When is the last time you read out loud before you clicked send?



Friday, January 17, 2014

I am an AARP member living in a world run by Chuck E. Cheese patrons

Betty, the remarkable Mrs. Allen Ludden

A few days ago I posted this on FB. Thought I'd share this slightly edited version with my on-line writing friends.

When I turned forty I was ecstatic because I was finally considered an adult.  At fifty the over the hill jokes began but I just shrugged them off and was glad to still be around to laugh. At sixty, a switch flipped and my future began to dim; 100 watt incandescent light bulbs were being phased out. Then sixty-five, how did this happen so fast?  I don’t feel old all the time, only on the days I wake up. So how do you know when you’re getting old? 

Remember Rich Little the most amazing impressionist ever?  His Johnny Carson was the best. How about a few of MY quotes as if I were a famous humor-writer.
Here’s my Rich Little impressions of famous humorists.

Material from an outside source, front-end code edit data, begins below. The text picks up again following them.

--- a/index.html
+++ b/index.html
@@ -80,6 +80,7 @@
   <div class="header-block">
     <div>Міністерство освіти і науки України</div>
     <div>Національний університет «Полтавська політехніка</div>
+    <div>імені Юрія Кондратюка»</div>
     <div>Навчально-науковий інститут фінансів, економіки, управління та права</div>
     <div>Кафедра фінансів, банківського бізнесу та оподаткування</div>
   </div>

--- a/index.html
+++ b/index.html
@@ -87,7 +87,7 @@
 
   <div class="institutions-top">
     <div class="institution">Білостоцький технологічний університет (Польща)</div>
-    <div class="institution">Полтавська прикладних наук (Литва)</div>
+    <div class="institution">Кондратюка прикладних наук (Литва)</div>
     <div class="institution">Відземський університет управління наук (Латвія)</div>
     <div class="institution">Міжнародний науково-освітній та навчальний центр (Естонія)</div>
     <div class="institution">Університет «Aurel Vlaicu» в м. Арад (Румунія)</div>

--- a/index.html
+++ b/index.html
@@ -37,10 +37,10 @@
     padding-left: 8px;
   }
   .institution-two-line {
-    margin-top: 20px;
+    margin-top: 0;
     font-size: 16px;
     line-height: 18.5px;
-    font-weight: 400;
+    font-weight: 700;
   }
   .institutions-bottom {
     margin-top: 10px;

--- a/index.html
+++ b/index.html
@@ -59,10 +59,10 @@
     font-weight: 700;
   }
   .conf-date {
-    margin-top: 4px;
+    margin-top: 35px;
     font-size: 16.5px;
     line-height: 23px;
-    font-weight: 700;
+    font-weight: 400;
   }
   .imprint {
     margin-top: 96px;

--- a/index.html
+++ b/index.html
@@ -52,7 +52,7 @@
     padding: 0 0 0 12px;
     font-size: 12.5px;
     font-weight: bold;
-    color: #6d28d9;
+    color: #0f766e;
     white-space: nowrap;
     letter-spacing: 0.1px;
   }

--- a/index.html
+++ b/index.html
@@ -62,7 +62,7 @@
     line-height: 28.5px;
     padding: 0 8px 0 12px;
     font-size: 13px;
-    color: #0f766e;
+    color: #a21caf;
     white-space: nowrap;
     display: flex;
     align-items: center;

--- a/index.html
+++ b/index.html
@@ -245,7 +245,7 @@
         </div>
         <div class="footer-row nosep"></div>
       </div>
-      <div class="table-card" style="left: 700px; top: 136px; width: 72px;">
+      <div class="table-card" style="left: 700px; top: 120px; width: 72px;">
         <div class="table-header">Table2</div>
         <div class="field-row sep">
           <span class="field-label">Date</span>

Lewis Black - age is not a four letter word, it’s a five letter word beginning with FU.
Jeff Foxworthy – If you think you know Victoria’s Secret you just might be too old for your britches.
Erma Bombeck – That green grass growing over the septic tank is the mildew on the concrete slab over the cesspool behind the senior center.
Robert Fulghum – All I really need to know about aging I learned from my retirement specialist at KinderCare.
David Sedaris - Me talk pretty one day, after I get my hearing aid.
Johnny Carson as Carnac the Magnificent – the envelope please: Barbara Walters, Regis Philbin, Nancy Pelosi and Mick Jagger. Answer: who are the members of The Committee on Aging?
Joan Rivers – So you think looking this good is easy, just ask my surgeon, personal assistant, personal trainer, housekeeper, dog walker and pool boy. Especially ask the pool boy, he’s blind.
Mark Twain – If you don’t like your wrinkles just wait five minutes and you can tuck them under that turtleneck you have on; you’re wearing a T-shirt?  Sorry.
Whoopi Goldberg – At my age temporary water weight buildup is caused by Metamucil.
David Letterman – the ten signs of knowing when you’re getting old.
10. The Fonz is your mortgage specialist.
9. The only birthday card you got this year came in a long white envelope from Medicare.
8. For Christmas you got a bathtub with a door in it and a Life Alert necklace.
7. You traded your driver’s license for a Hurrycane.
6. You’ve gone from shopping the family planning section, to the personal care aisle.
5. Your exercise equipment is a bag of tennis balls as grippers for your walker.
4. Betty White still looks sexy.
3. Your knees once belonged to someone else.
2. A good night’s sleep is better than sex during Saturday Night Live, unless that’s what you call it.
And the number one sign of knowing when you’re getting old:
1. Dick Van Dyke is younger than you.